| Wyatt’s World By Wyatt Emmerich Speed backs optimism with array of logic Jacksonian Leland Speed is, like me, a hopeless optimist. No doubt, geneticists will one day find a gene for this trait. Where
would we be without optimism? No doubt, the species would have long
since passed into oblivion without us, for doom and gloom aren’t what
keep us going. To the contrary, it is the concept that the future will
be better that motivates. Just because you’re
paranoid doesn’t mean they aren’t really out to get you. And just
because you are a hopeless optimist doesn’t mean the future isn’t
bright. Leland Speed backs his optimism with an impressive array of
facts and logic. Take Jackson for starters.

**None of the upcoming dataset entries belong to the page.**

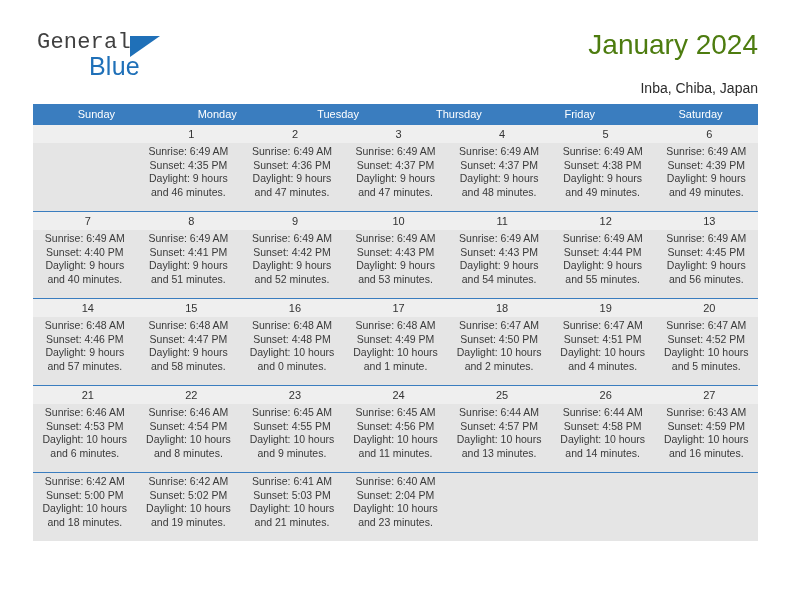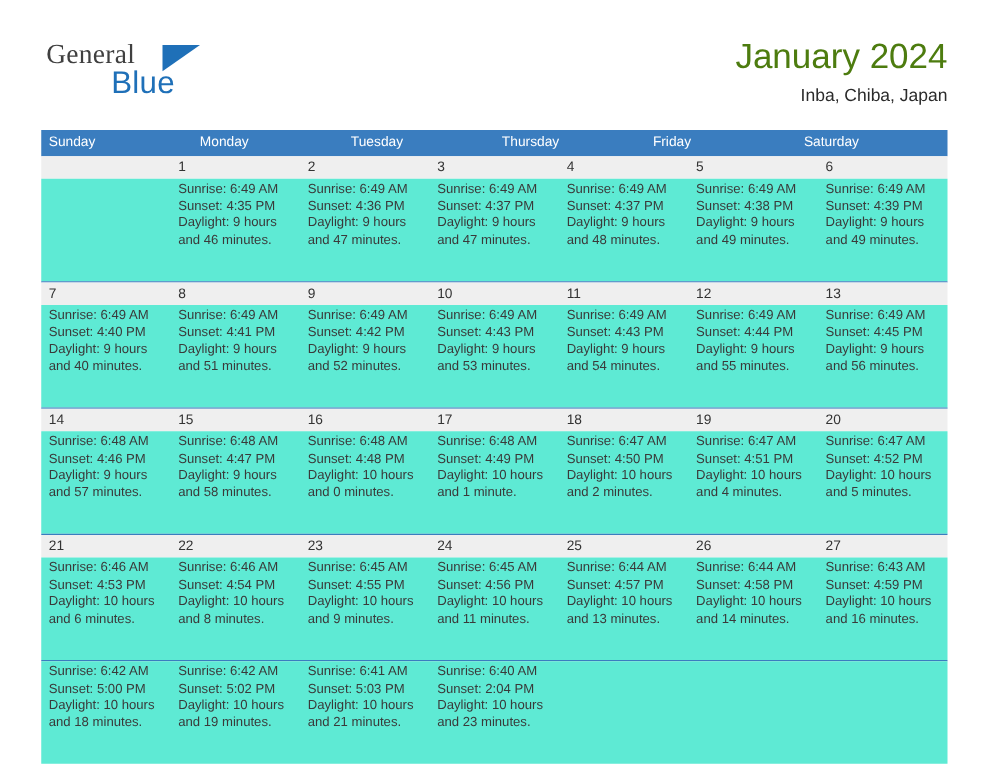"General" .brand-general { font-family: Liberation Serif, serif -> Liberation Mono, monospace }
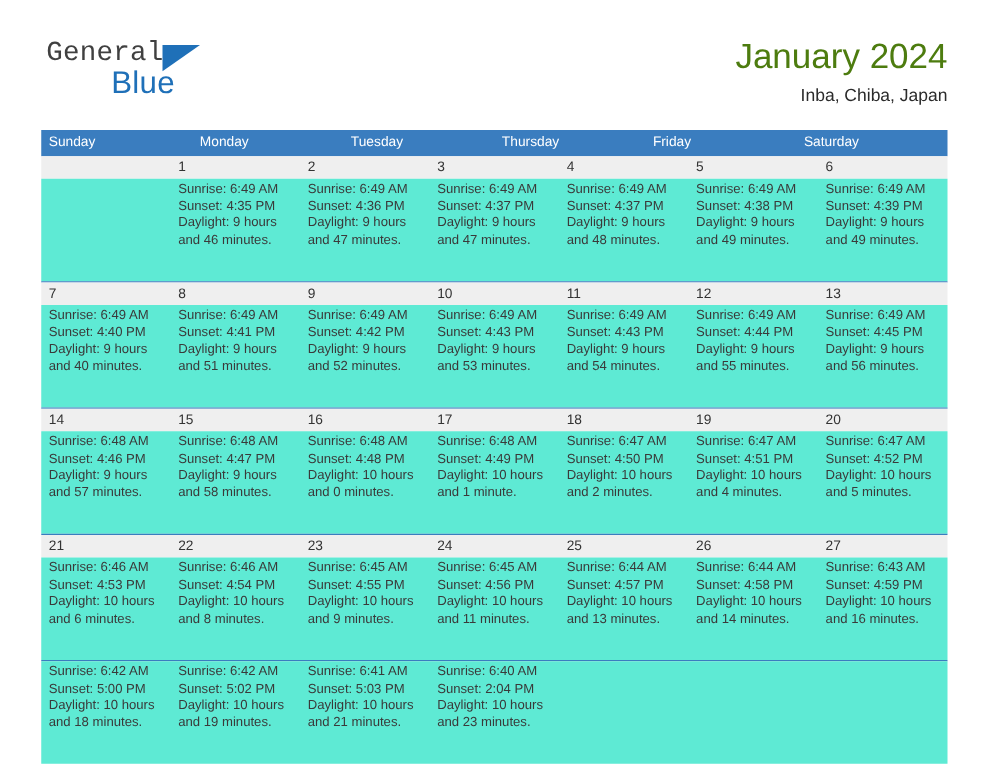"Inba, Chiba, Japan" .cal-subtitle { margin-top: 4px -> 16px }
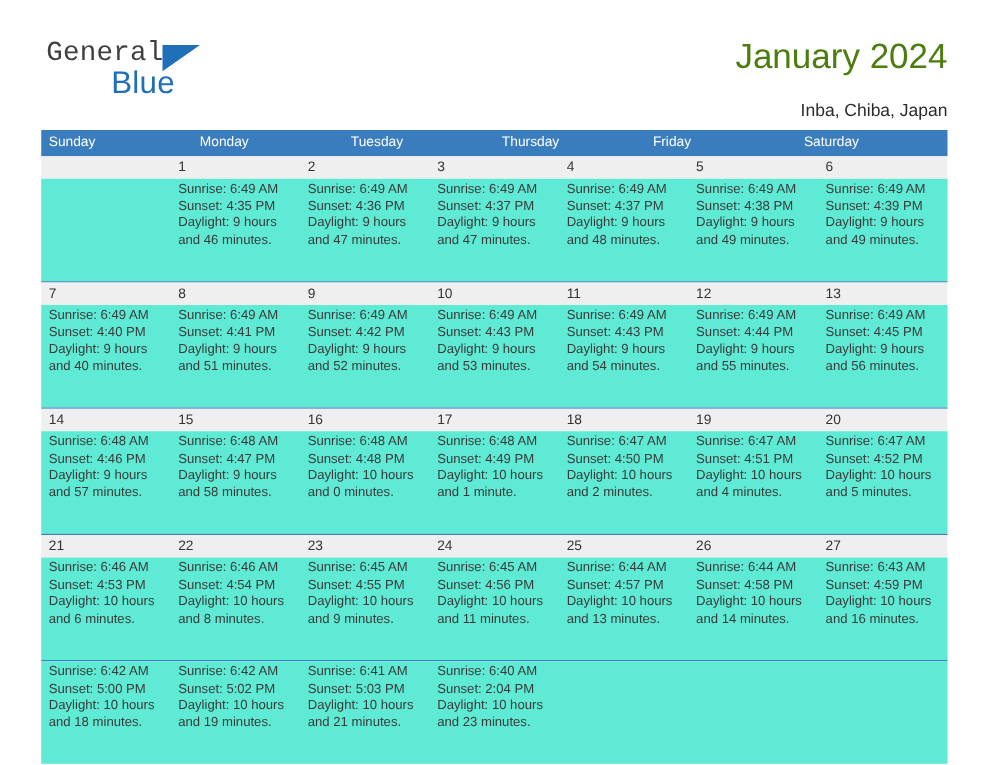"Sunday" .calendar { text-align: none -> center }
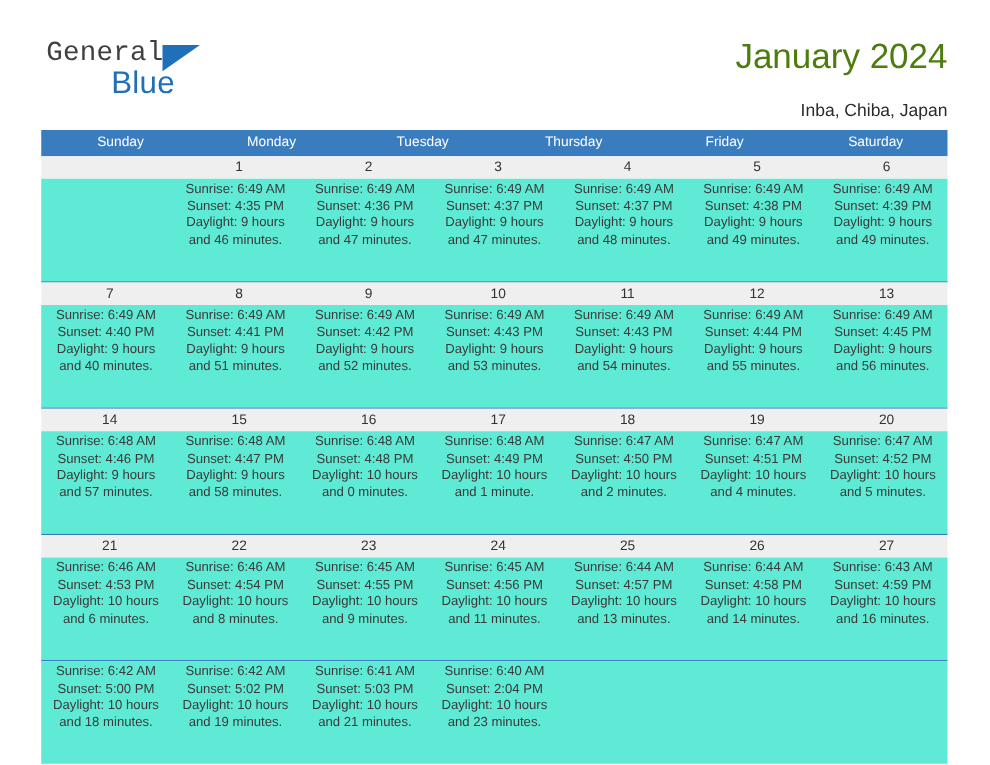"Sunrise: 6:49 AM" .week-bodyrow { background: #5eead4 -> #e5e5e5; height: 82px -> 68px }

Leland points out that the three pillars of the Jackson economy are
health care, government and education. “You can’t find more recession
proof legs to put on a stool.” Health care
spending will double over the next 10 years. The University of
Mississippi Medical Center (UMC) is 10 percent of the entire Jackson
economy, employing 8,000. The UMC medical school
is planning to increase the student size from 100 to 200. Medical
residents will increase by 300. “We’re going to have 400 more people
running around with MD behind their names,” Leland says. Leland
was involved with bringing a peer consultancy to Jackson. City planners
from Houston, Nashville, and Bradenton, Fla., came to Jackson to size
up our situation. “They sized up our town so fast it embarassed me. I thought we were more complicated than that.” First
thing they said was that Jacksonians are obsessed with crime. Nashville
and Houston have more crime per capita, but those cities are not
obsessed with it. The city planners saw an arc of
development starting at JSU, going up through downtown and up State
Street. This is how Jackson will rebuild its ad valorem base. There are 16 major projects planned or under construction, most of them multi use. From
2001 to 2006 there was $29 million in new Jackson construction. In
2007, there was $257 million and 2008 will have just as much, Leland
says. That’s $50 million more than Madison and Rankin combined. “These
three pillars of health, government and education are concentrated
inside the city limits. We haven’t even scratched the surface of
medical research as a growth area for our city going forward.” Leland
described the Capitol Green Entergy project as “very real.” He expects
the first housing deal in the first quarter of 2009. He
also sees a new hotel for the convention center and senior housing
downtown. “Each of these projects is multiple hundreds of thousands of
dollars.” One big force behind downtown
development is demographic change. Seventy-two percent of households
have no children, and 50 percent of adults are single. “The
idea of having a yard so big you have to have a $3,500 lawn mower
doesn’t appeal to a lot of those people, but a loft apartment in the
Standard Life building with a cool coffee shop down below does.” There is a waiting list for downtown housing with 500 units under construction. “They’re
not like Bubba who drives to his house, opens the ’fridge for a cool
one and plops down on his Lazy Boy. Downtown people are different.
They’re very involved in the community. Still the
Big Kahuna of Jackson development is John McGowan’s Two Lakes, Leland
says. “If we create 130 miles of waterfront property right in the
middle of Jackson, then hold onto your hats.”